Mobile robots, which, for example, bring components or goods from A to B in storage logistics, also move in an open context. For example, they have to avoid people, bypass obstacles and orient themselves independently.

Automation with cobots – robots working together with humans

Whenever systems have to interact with people, unpredictable changes in the context can occur. Examples of this are collaborating robots – so-called cobots. They cooperate with human workers in the manufacturing environment, for example – ideally hand in hand. In this connection, the robot system must always adapt to humans. While the robot always works in the same way, this is not the case with the worker. The latter’s receptivity, for example, may change – depending on the time of day, individual characteristics or personal motivation.

Promoting resilience – a challenge

Empowering systems to adapt to changes in the context and to increase resilience leads to more complexity. Example: If a software system consists of 100 different components, every single one of which has five configurations, then this system offers 5100 different combination options to respond to a specific event.

This complexity can hardly be controlled. This in turn leads to quality problems because it can no longer be guaranteed that the system can still fulfill its functions. So as a consequence of increased flexibility, it may no longer be possible to guarantee the benefit of a system.

What role does artificial intelligence play?

The challenge of resilience is particularly evident when using artificial intelligence (AI). The strength of AI technologies, such as neural networks, is to react flexibly to unforeseen events. Therefore, they play a decisive role in autonomous driving, for example, because the car can only move in the open-world context with their help.

However, since AI, like a neural network, is a very complex system, it is not possible to understand how their decisions come about. AI is a black box, which means that it is impossible to guarantee the functioning of AI. However, when it comes to safety-critical applications such as autonomous driving, guarantees are necessary.

Installing a safety barrier in the form of “if/then/otherwise adaptations” does, however, not solve the problem as this would deprive AI of its greatest strength – flexibility.

Solution approach – resilience requires holistic thinking

In order to develop resilient systems, holistic thinking is required. We have to consider artificial intelligence, technical methods and suitable architectures holistically. Fraunhofer IKS calls this safe intelligence.

Here, software technology is also of great importance, as it already offers instruments for self-adjusting systems. Methods and architectures have been developed for these systems for more than two decades, which form a basis for the development of resilient systems. They are also capable of controlling the complexity of resilient systems.
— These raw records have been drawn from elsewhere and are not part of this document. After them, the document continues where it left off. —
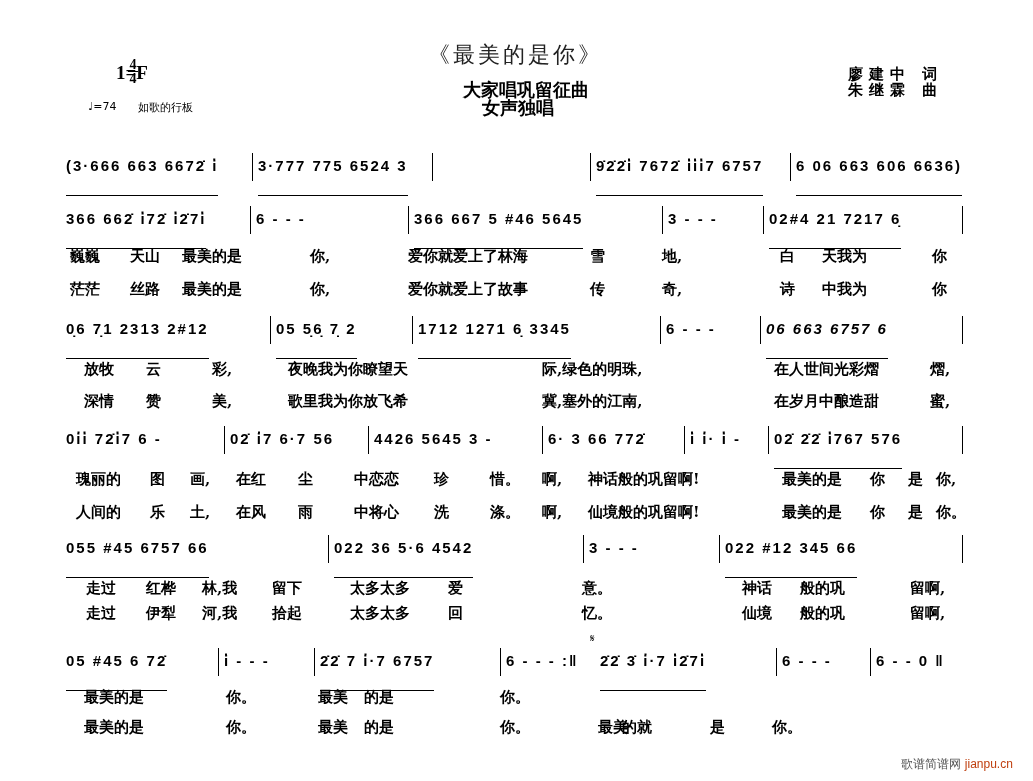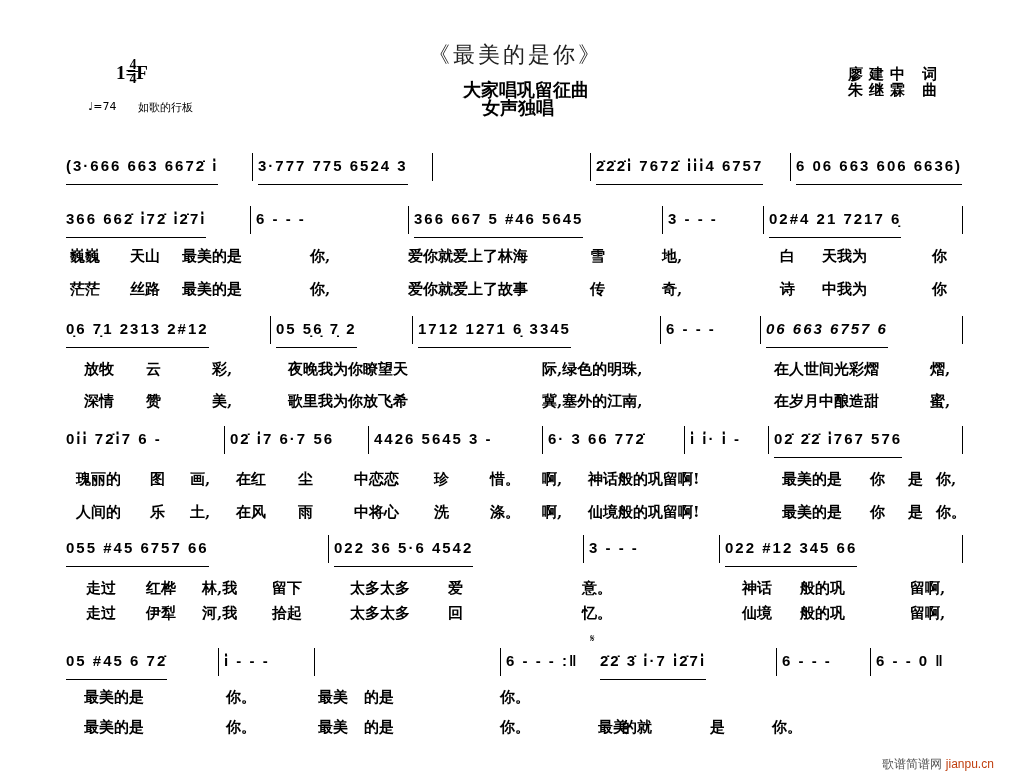"(3·666 663 6672̇ i̇" .notes { padding-bottom: 7px -> 18px }
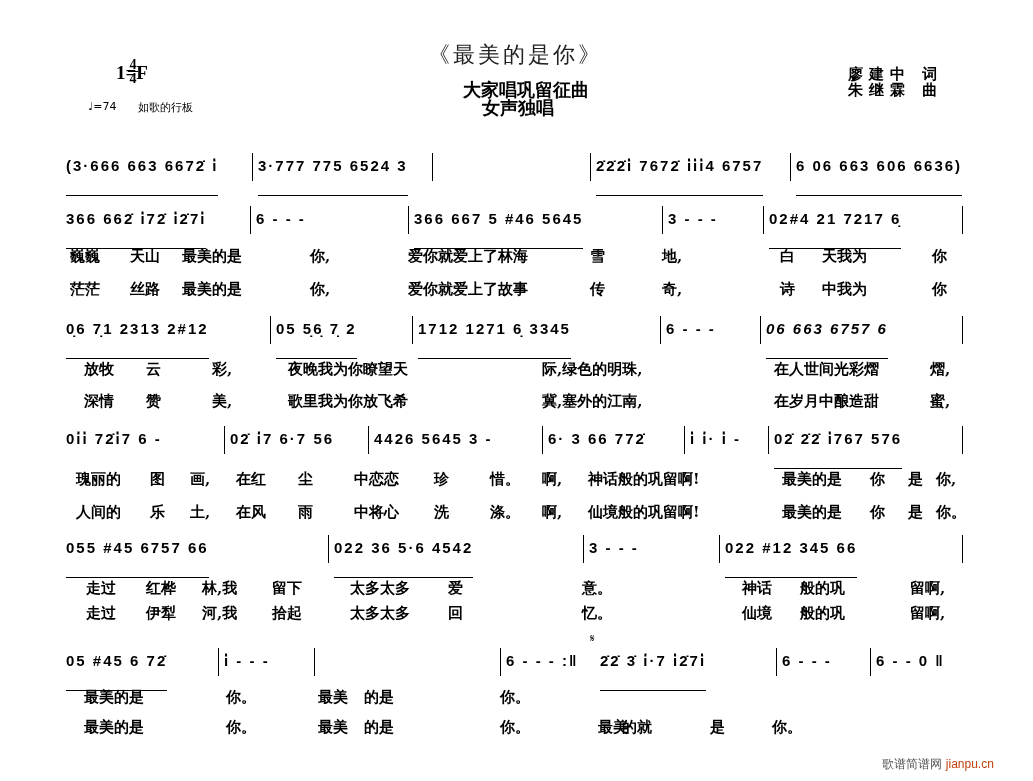"2̇2̇2̇i̇ 7672̇ i̇i̇i̇4 6757" span.notes { text: 2̇2̇2̇i̇ 7672̇ i̇i̇i̇4 -> 9̇2̇2̇i̇ 7672̇ i̇i̇i̇7 }
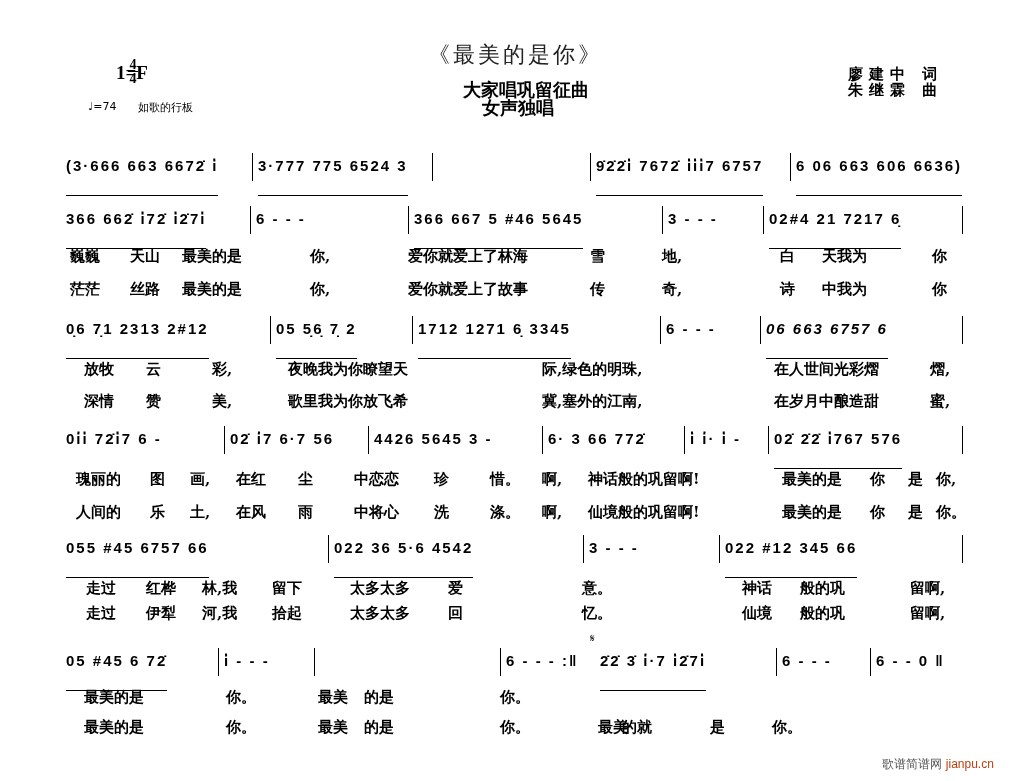"2̇2̇ 7 i̇·7 6757" div.measure { html: none -> <div><span>2̇2̇ 7 i̇·7 6757</span></div> }
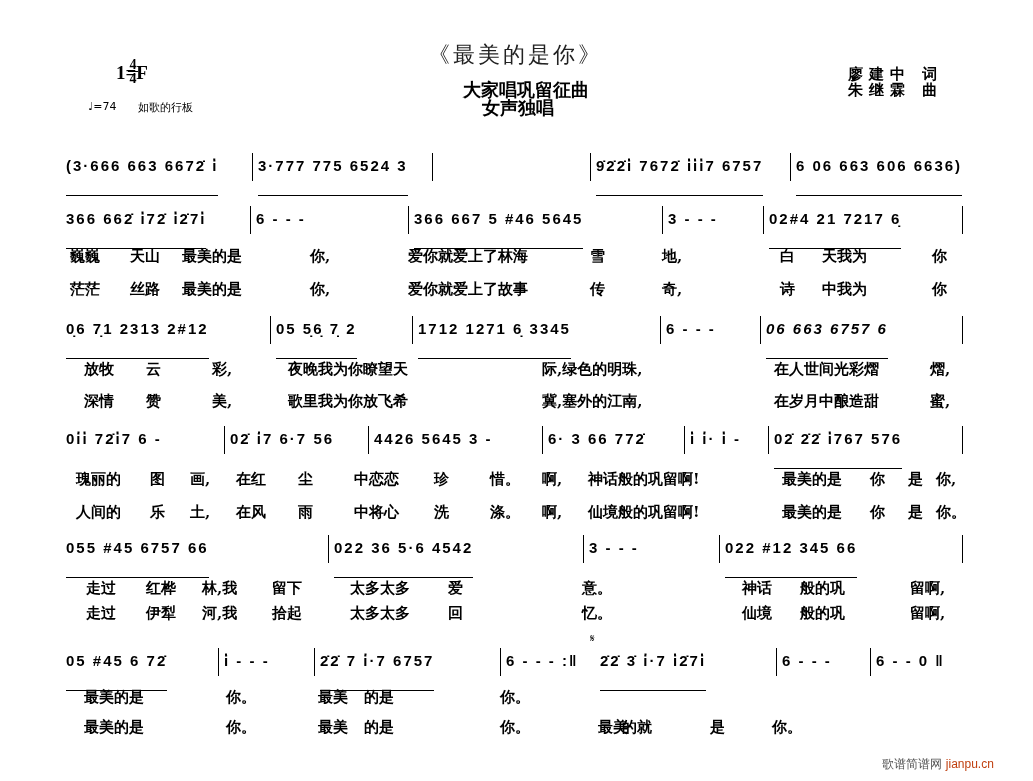"歌谱简谱网 jianpu.cn" .watermark { margin-left: none -> 19px }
Among other things, approaches like DevOps will play an increasingly important role.

What is Fraunhofer IKS working on?

Specifically, Fraunhofer IKS is working on various approaches to safeguard artificial intelligence, such as that used in autonomous vehicles. One of them is the structured safety analysis. A logical model of the system architecture is created, which represents signal flows and their quality as well as the limitations of the sensors. Afterwards, it is assessed how critical the identified vulnerabilities are and which risk they pose. The safety analysis then examines which critical situations lead to safety-relevant errors.